My disbelief intensified when Kuwabara's heels clicked together and he stood up very, very straight. "Hey, Kurama!" He gave a mechanical wave, forcing fake surprise. "Well, I'll be darned. Fancy meeting you here!"
"Yeah!" Yusuke said with more of that same manufactured enthusiasm. His grin seemed too big, too cheeseball to fit on his face when he repeated, "Fancy meeting you here!"
I, meanwhile, shot Kurama an unamused glare. "Did you do this?"
His smile grew even more angelic, touched by darling confusion. "Did I do what?"
"You know what."
"Why, Keiko." More of that oh-so-innocent blinking and smiling, one hand resting on his chest in denial. "How could I have possibly contacted Yusuke and Kuwabara while we were at school?"
A beat. Then: "I hate that you make a good point. But I'm sure you have your ways." I ran my hands through my hair and sighed. "Well, no use delaying the inevitable. What did you guys have in mind for today?"
"The arcade," they said—all of them, all at once, after which they all looked at each other wearing "oh shit" faces. Kuwabara and Yusuke awkwardly coughed into their fists and laughed in nervous unison. Kurama cast his eyes skyward, smile turning just a touch brittle at the edges.
Once more I delivered unto Kurama the stare of a dead fish. "Nothing to do with it, huh?"
He cleared his throat, and he did not meet my eyes.
"… fine." The absurdity of the situation had me laughing, even if Kurama and Kuwabara and Yusuke were being sneaky. "The arcade it is."
Yusuke's face lit up. He started to speak, but before he could, the sound of my name rang out yet a-fucking-gain—this time in a voice only Kurama and I recognized. Near the school gates stood Nakamura, the guidance counselor. He eyed Kurama with approval, but when he caught sight of Kuwabara and Yusuke his expression soured.
"Yukimura!" he repeated, waving me over. "Come here, please!"
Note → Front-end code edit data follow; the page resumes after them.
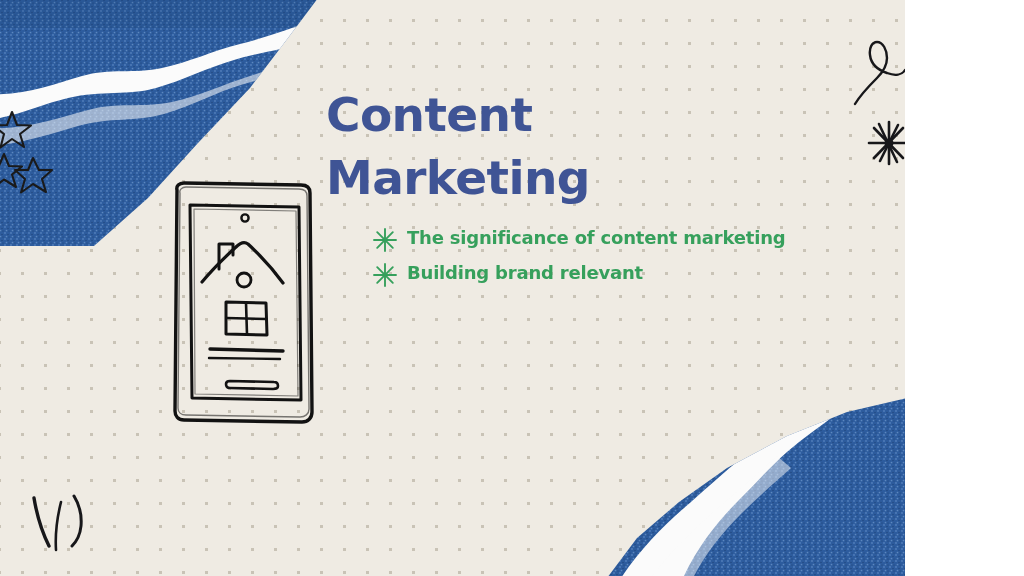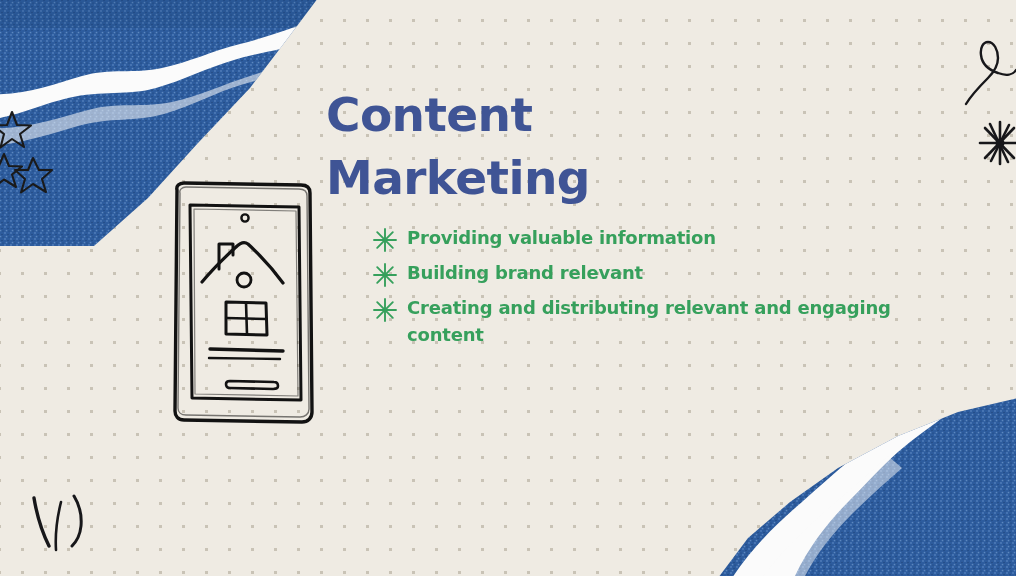"Content" #slide { width: 1016px -> 905px }
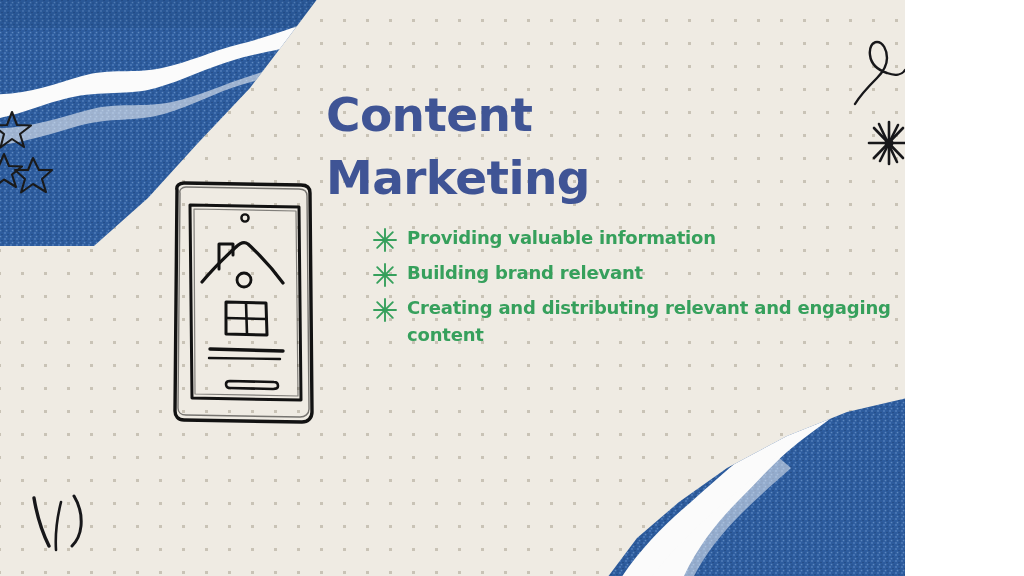"The significance of content marketing" li.bullet-item { html: none -> <li> <svg> <g> <line></line> <line></line> <line></line> <line></line> </g> </svg> <span>The significance of content marketing</span> </li> }
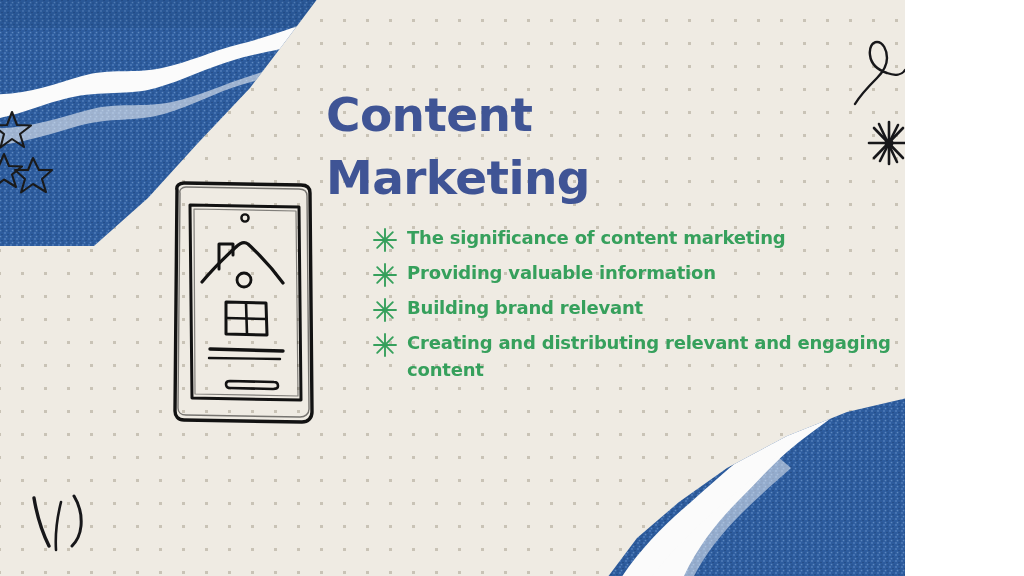"Providing valuable information" li.bullet-item { html: <li> <svg> <g> <line></line> <line></line> <line></line> <line></line> </g> </svg> <span>Providing valuable information</span> </li> -> none }
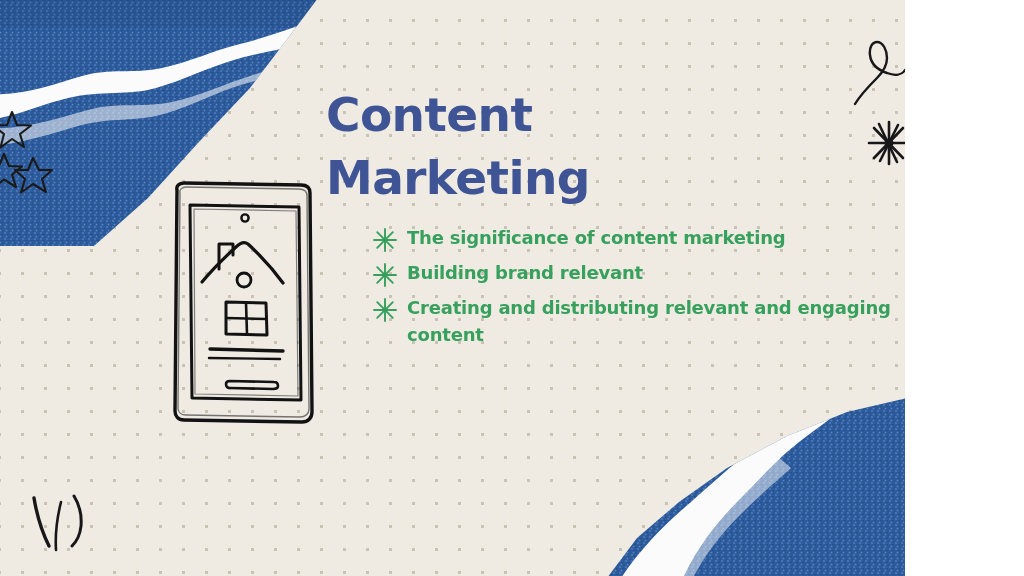"Creating and distributing relevant and" li.bullet-item { html: <li> <svg> <g> <line></line> <line></line> <line></line> <line></line> </g> </svg> <span>Creating and distributing relevant and engaging content</span> </li> -> none }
"Oh my god, what now?" I muttered, but I pasted on my Keiko Face and obediently approached. "Yes, sensei?"
"Remember to fill out your forms by the end of the week!" Once again he shot Yusuke and Kuwabara a look of pure, distilled judgement; probably recognized the uniforms, and since he knew my reputation for associating with delinquents, I couldn't imagine he approved. He harrumphed and said, "We're being gracious as it is giving you this extension. Do not be late."
"Yes, sensei. I know, sensei." A bow, obedient and courteous. "I'll have them back to you by then."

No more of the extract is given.